Author Topic: Anise oil as PMA precursor  (Read 56451 times)

0 Members and 1 Guest are viewing this topic.

Jackhammer

  • Guest
Anise oil as PMA precursor
« on: May 09, 2003, 08:36:00 PM »
Anise oil as para-methoxyamphetamine (PMA) precursor
D. Waumans, N. Bruneel, J. Tytgat
For. Sci. Int., 133 (2003) 159-170
DOI:

10.1016/S0379-0738(03)00063-X



Abstract
These days, MDMA is one of the most popular drugs of abuse. Due to its illegality, MDMA and its chemical precursors are watched by governmental organizations in many countries. To avoid conflicts with legal instances, underground chemists have tried to market several new unregulated amphetamine analogues, such as 4-MTA. Para-methoxyamphetamine (PMA), on the other hand, is regulated by law but its precursors are easily obtained since they are cheap and unwatched.

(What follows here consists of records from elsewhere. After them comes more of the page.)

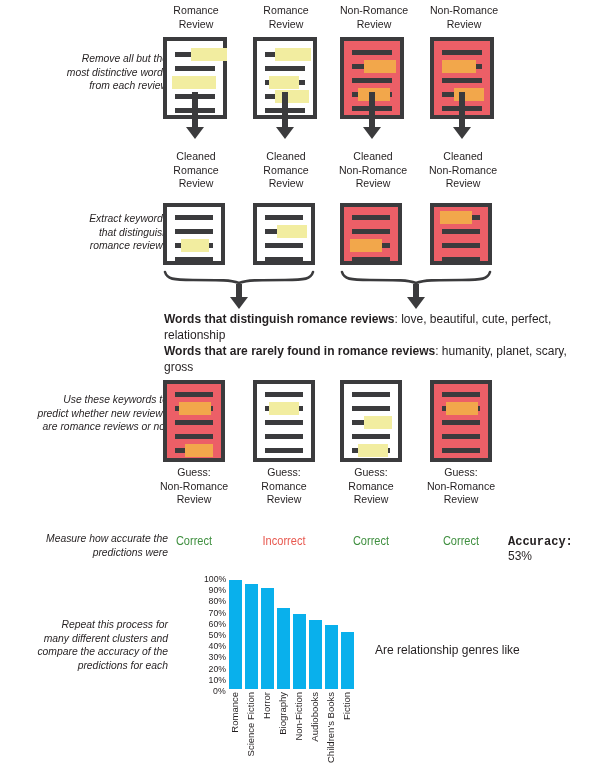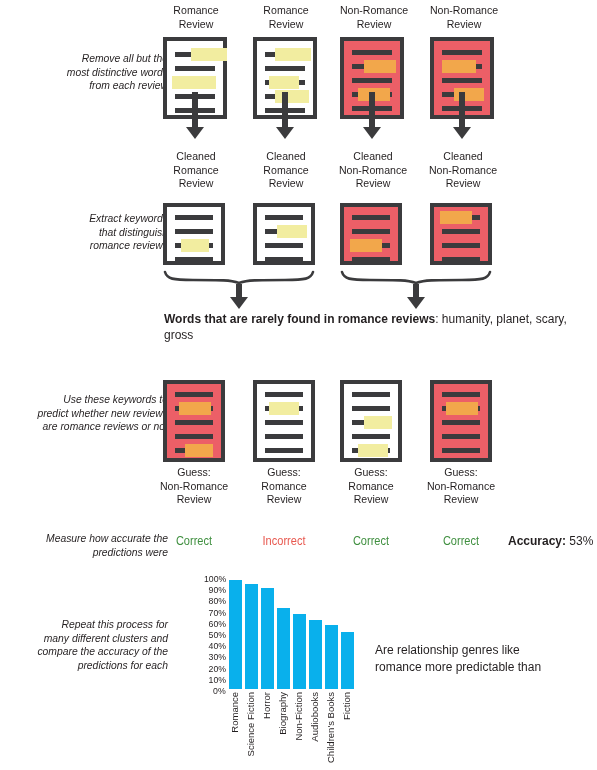--- a/index.html
+++ b/index.html
@@ -170,6 +170,9 @@
 
 <div class="kw-block" style="left:164px;top:311px;width:420px;">
   <div>
+    <b>Words that distinguish romance reviews</b><span>: love, beautiful, cute, perfect, relationship</span>
+  </div>
+  <div>
     <b>Words that are rarely found in romance reviews</b><span>: humanity, planet, scary, gross</span>
   </div>
 </div>

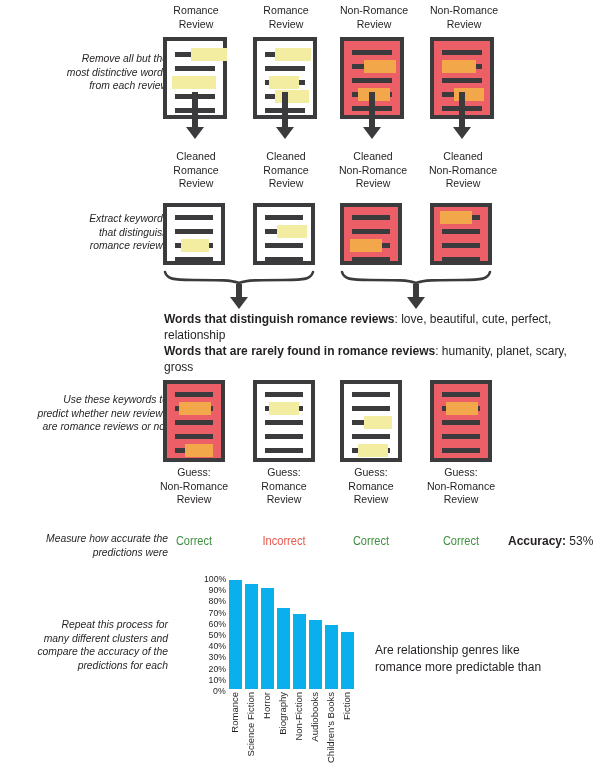--- a/index.html
+++ b/index.html
@@ -19,7 +19,7 @@
   .correct{color:#3f8f3f;}
   .incorrect{color:#e8584f;}
   .accuracy{position:absolute;font-size:12px;}
-  .accuracy b{font-weight:bold;}
+  .accuracy b{font-weight:bold;font-family:Liberation Mono, monospace;}
   .chart{position:absolute;}
   .ytick{position:absolute;right:0;font-size:9.5px;line-height:9.5px;text-align:right;transform:scaleX(0.92);transform-origin:right center;white-space:nowrap;}
   .bar{position:absolute;background:#09b0ec;bottom:0;}

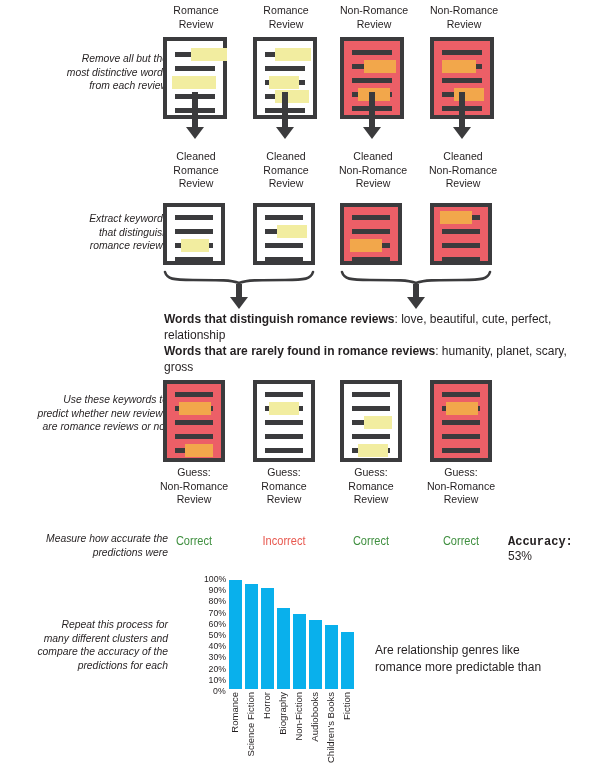--- a/index.html
+++ b/index.html
@@ -298,7 +298,6 @@
 
 <div class="question" style="left:375px;top:642px;width:200px;">
   <div>Are relationship genres like</div>
-  <div>romance more predictable than</div>
 </div>
 
 </body></html>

This article presents such a case, namely the large scale synthesis of PMA using anethole, a main constituent of anise oil, as precursor. Anethole has been converted to its phenyl acetone analogue via peracid oxidation, while PMA itself has been synthesized using this ketone as precursor in the Leuckart synthesis. The synthesis of PMA using anethole as starting product has been investigated applying GC/MS and GC-HSPME/MS techniques, hereby discovering new specific (4-methoxyphenol) and already identified synthesis impurities (4-methyl-5-(4-methoxyphenyl)pyrimidine, N-( -4-methoxyphenylisopropyl)-4-methoxybenzyl methyl ketimine, 1-(4-methoxyphenyl)-N-(2-(4-methoxyphenyl)-1-methylethyl-2-propanamine, 1-(4-methoxyphenyl)-N-methyl-N-(2-(4-methoxyphenyl)-1-methylethyl-2-propanamine, N-( -4-methoxyphenylisopropyl)-4-methoxybenzaldimine). The new impurity 4-methoxyphenol is specific for the application of a peracid oxidation method where anethole is used as precursor.



senzualus

  • Guest
PMA from anise oil......mmmmmmmm....
« Reply #2 on: June 05, 2003, 04:58:00 PM »
I think it's a great idea (at least for me) since in my country -one ex communist, non USSR, little country in eastern Europe- the public perception of drugs is: "drugs=heroin , something you inject in your veins an makes you do crazy things".

Besides that I don't think the law authority here makes much difference between the various substituted amphetamine derivates and MDMA -they recently (a couple of months ago) put safrole on the precursors list...

.... so you can get 10ml freshly squeezed, fennel oil(~90% anthole) for about 1.5$ from the "aromatherapy, natural stuff & more" store (among other oily, goody-smelly things )...I don't know about you, but for my needs is just perfect  :)

my experiments:

anethole--(Br2/bromhydrin/epoxide oxidation)-->ketone

the ketone -(NH4Cl/NaOH Al/Hg)-> amine reaction was a failure (I really don't want to talk about that)

any refs and sugestions are welcome.... :)

GC_MS

  • Guest
PMA
« Reply #3 on: June 05, 2003, 05:19:00 PM »

any refs and sugestions are welcome....




Read CA, it's FULL with references to anethole.


... so you can get 10ml freshly squeezed, fennel oil(~90% anthole) for about 1.5$ from the "aromatherapy, natural stuff & more" store (among other oily, goody-smelly things )...I don't know about you, but for my needs is just perfect




Wrong, fennel oil contains much less anethole: 50-70%. Anise oil derived from Illiceum verum and Pimpinella anisum is what you need (80-95%). Or should I say "need". I never understood why somebody wants to take PMA deliberately if he/she has experienced the effects before. I tried the drug only twice (I guess about 4 years ago), and brought back the memories of bad trips. It caused serious overheating and a flood of sweat. Very unpleasant. Now, I only have a small bottle of sweet anise left, just for its odor.




java

  • Guest
Re: anethole(anise camphor)
« Reply #4 on: June 08, 2003, 04:23:00 AM »
One can also add methylamine to the allene in the presence of a catalytic amount of CuBr. or palladium compounds.  That would make P-methoxy Methamphetamine. What I like to know is how  to remove the methoxy or change it to a less inactive component or get rid of it ......java


senzualus

  • Guest
cleavage of methoxy groups
« Reply #5 on: June 08, 2003, 05:37:00 PM »
I've read some reference about cleavege of the methoxy group here on the hive (it was somthing about eugenol I think...?)
It was a method involving AlCl3 I guess...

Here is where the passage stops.